Beim transatlantischen Kameradschaftstreffen in München hat Wladimir Putin sich also getraut, die USA direkt anzugreifen. Die USA hätten „ihre Grenzen in fast allen Bereichen überschritten“. Alle europäischen Politiker haben Putin dann auch gleich kritisiert und alle sind linientreu gegenüber George Bush aufgetreten. Ich kann mich noch erinnern, als der Führung in Moskau beim Fall des eisernen Vorhangs versprochen wurde, dass die NATO nicht nach Osten expandieren würde.

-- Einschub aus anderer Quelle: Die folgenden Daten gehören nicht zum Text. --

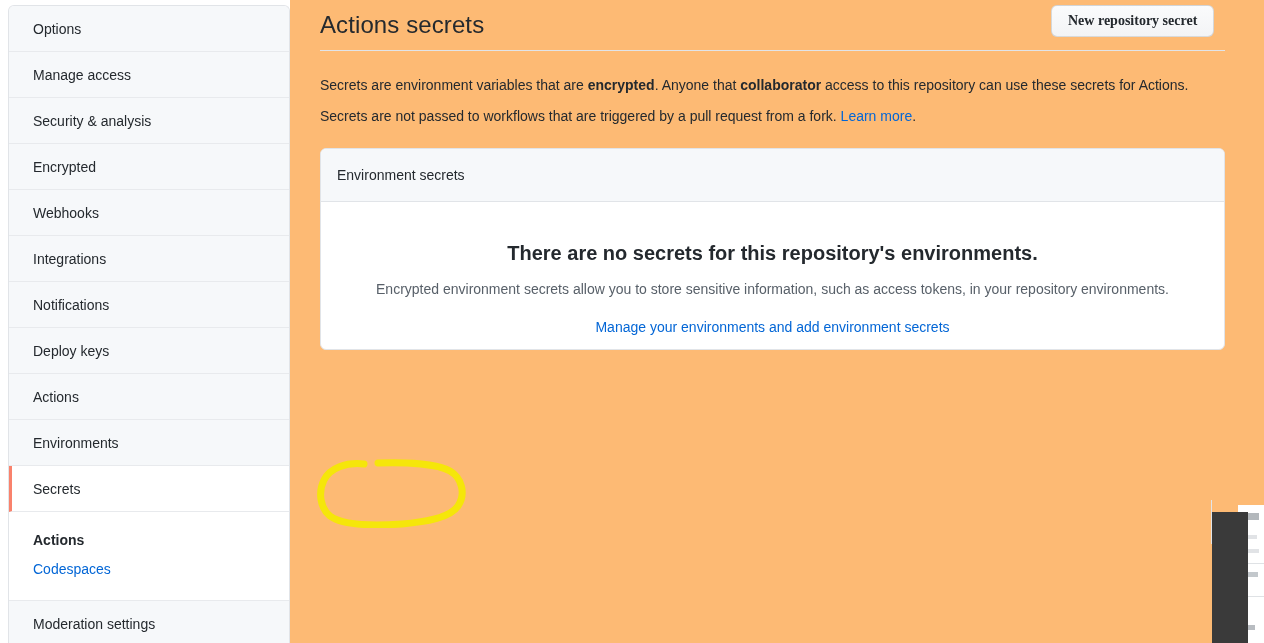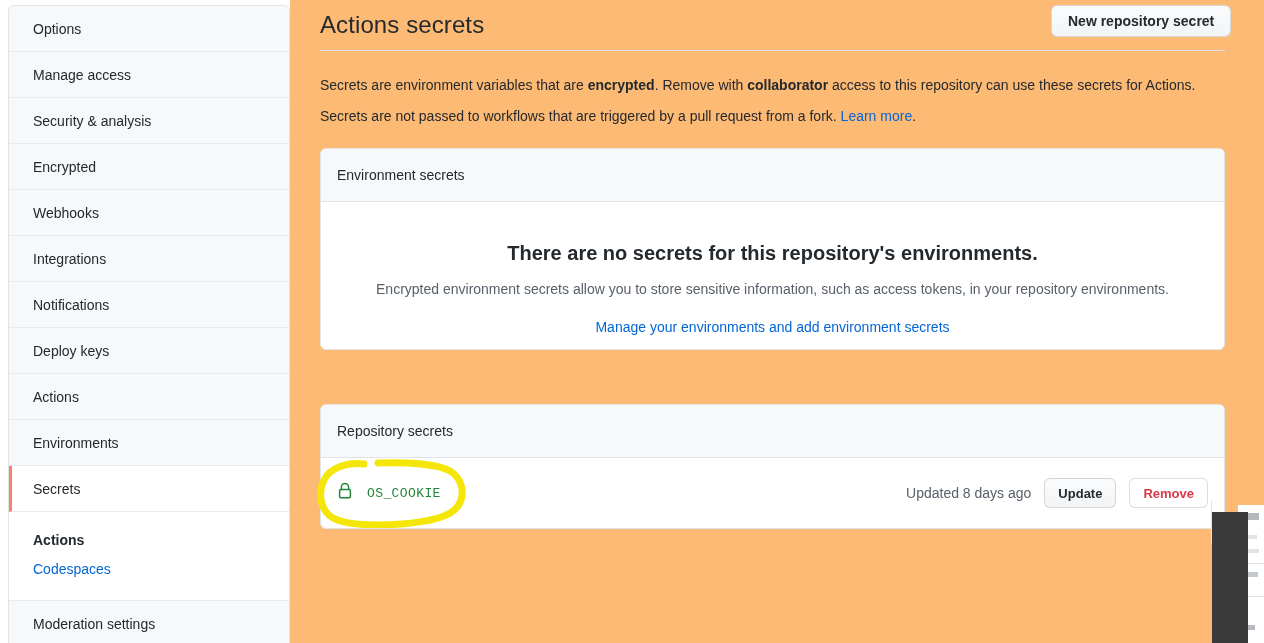"New repository secret" #new-secret-btn { font-family: Liberation Sans, sans-serif -> Liberation Serif, serif }
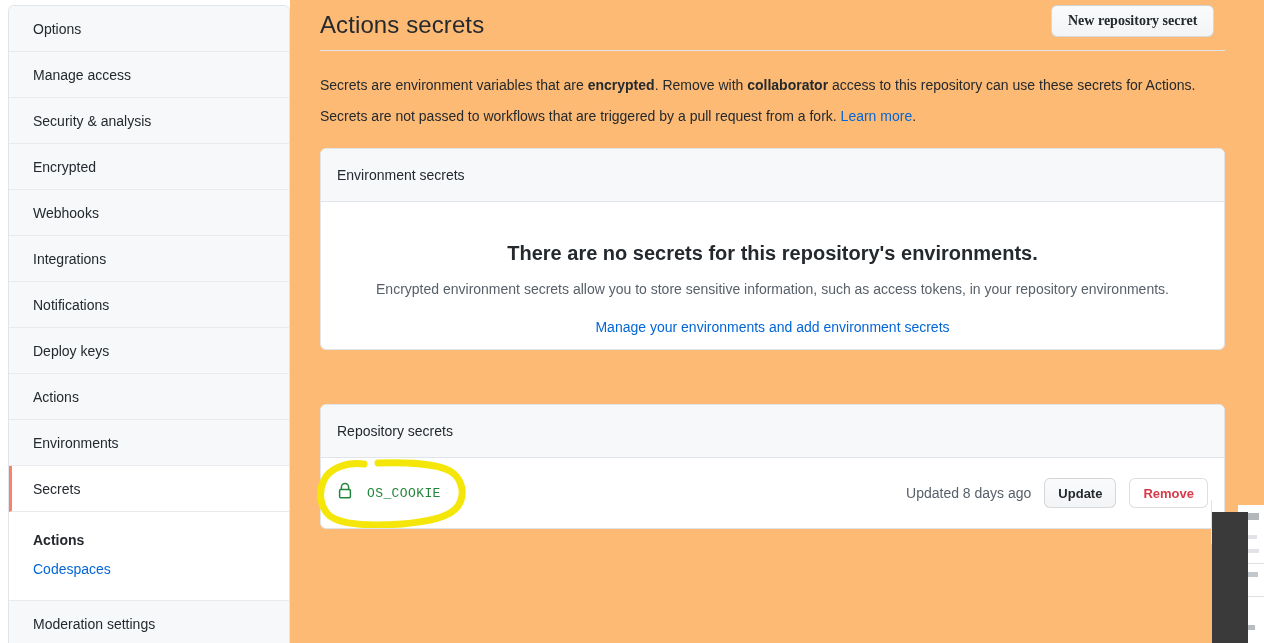". Remove with" span { text: Remove with -> Anyone that }
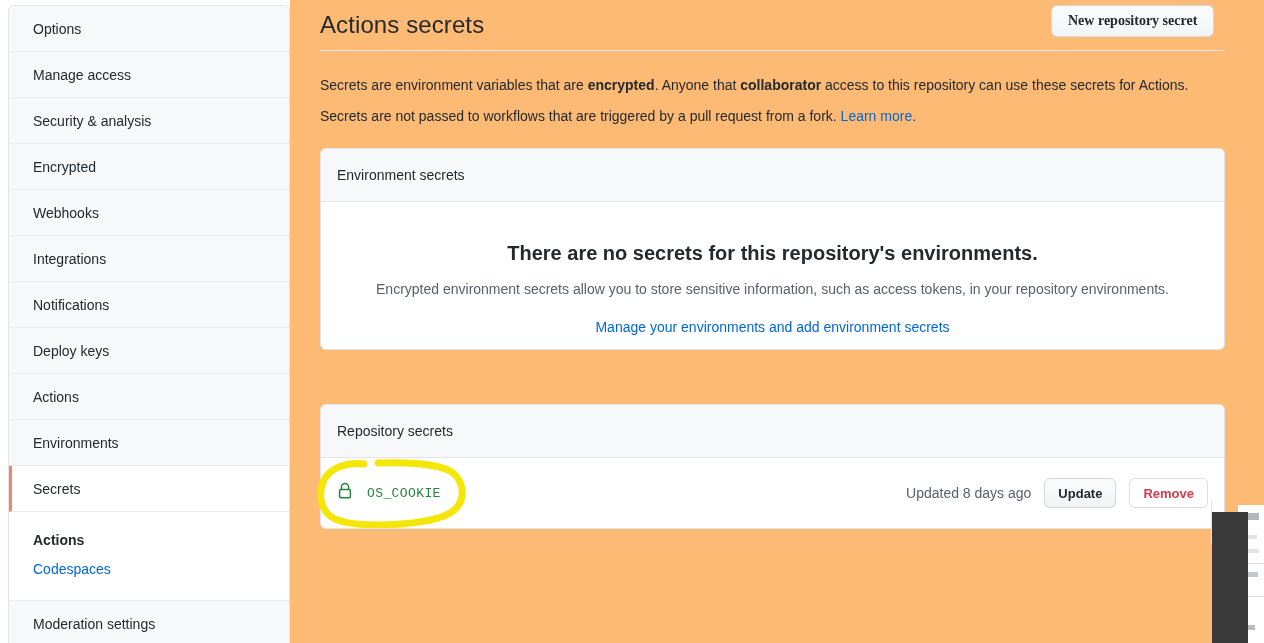"Repository secrets" div.box { html: <div> <div> <span>Repository secrets</span> </div> <div> <div> <span> <svg> <path></path> <rect></rect> </svg> </span> <span>OS_COOKIE</span> </div> <div> <span>Updated 8 days ago</span> <button>Update</button> <button>Remove</button> </div> </div> </div> -> none }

Jetzt kriegt Putin an der Ostgrenze den NATO-Neumitglieds Polen einen Raketenschutzschild vor die Nase gesetzt. Seine Reaktion ist in meinen Augen daher schon verständlich. George Bush hat ja nie einen Hehl daraus gemacht, wen er alles als „Schurkenstaat“ bezeichnet. Weißrussland ist da auch dabei und bei der Invasionsfreudigkeit der USA in den letzten Jahren, wäre ich da an Putins Stelle auch nicht erfreut, wenn man mir Atomrakten vor die Haustür pflanzen würde. Wie unzurechnungsfähig George Bush ist, zeigen ja erst seinen neu angekündigten Offensiven im Irak und Afghanistan. Entgegen aller Empfehlungen, auch aus dem eigenen Land, läuft er weiter in eine Richtung, die zum Scheitern verurteilt ist. Mit einer Politik, die sich einfach mehr und mehr zu weit aus dem Fenster lehnt und jedem anderen Land seine Interessen als einzig richtige Option aufdrückt, werden wir im Nahen Osten keinen Frieden bekommen, schon gar keinen der dauerhaft hält. Das Problem von George Bush ist einfach, dass er nicht den blassesten Schimmer hat, wie es im Kopf eines Moslem tickt. Wobei, es ist fraglich, ob er überhaupt die Europäer halbwegs versteht. Und was er da in Guantánamo ausserhalb der Legalität treibt, bzw. treiben lässt, entzieht ihm in meinen Augen jede Souveränität. Meine Hoffnung ist nur, dass ihm demnächst endgültig das Geld für seine Aktionen ausgeht und ihm die Demokraten den Spass am Kriegsspiel verderben.

Ein Gedanke zu „Monopolare Weltherrschaft“

  1. Wow – genau meine Meinung getroffen. Tut richtig gut, zu wissen, dass sich noch lange nicht jeder verblenden und eindudeln lässt. Und noch lässt sich gar nicht ermessen, welche Auswirkungen die Anbändelei unserer Regierung haben kann – das alles gegen den Willen von 3/4(?) der Bevölkerung. Bedenklich, dass Putin als Einziger nicht dümmlich grinsend dasaß.
    Hab‘ Deine Seiten leider erst heut gefunden (und schon fröhlich gestöbert), bin darum soooo spät dran mit meinem Senf.